Write out each line of the entries below that holds the word "case".

# Dataset excerpts:
☆ ☆ ☆

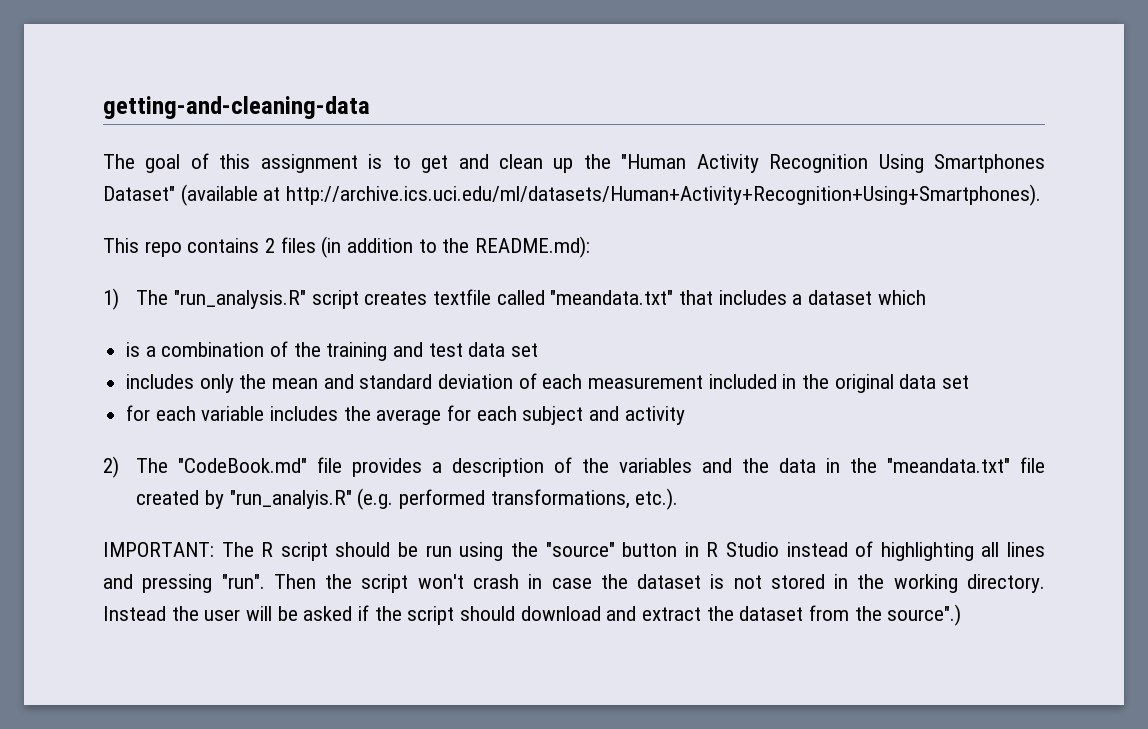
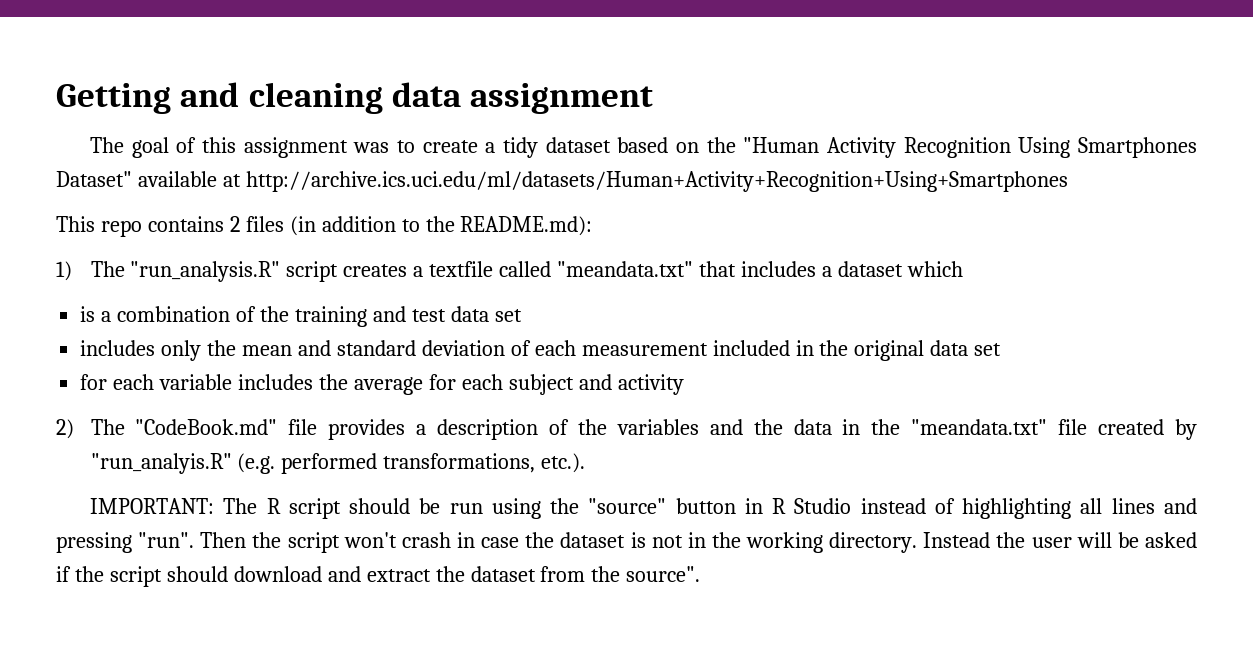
- getting-and-cleaning-data
+ Getting and cleaning data assignment
- The goal of this assignment is to get and clean up the "Human Activity Recognition Using Smartphones Dataset" (available at http://archive.ics.uci.edu/ml/datasets/Human+Activity+Recognition+Using+Smartphones).
+ The goal of this assignment was to create a tidy dataset based on the "Human Activity Recognition Using Smartphones Dataset" available at http://archive.ics.uci.edu/ml/datasets/Human+Activity+Recognition+Using+Smartphones
- 1) The "run_analysis.R" script creates textfile called "meandata.txt" that includes a dataset which
+ 1) The "run_analysis.R" script creates a textfile called "meandata.txt" that includes a dataset which
- Then the script won't crash in case the dataset is not stored in the working directory.
+ Then the script won't crash in case the dataset is not in the working directory.
- Instead the user will be asked if the script should download and extract the dataset from the source".)
+ Instead the user will be asked if the script should download and extract the dataset from the source".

☆ ☆ ☆

# Result of this task:
- Then the script won't crash in case the dataset is not stored in the working directory.
+ Then the script won't crash in case the dataset is not in the working directory.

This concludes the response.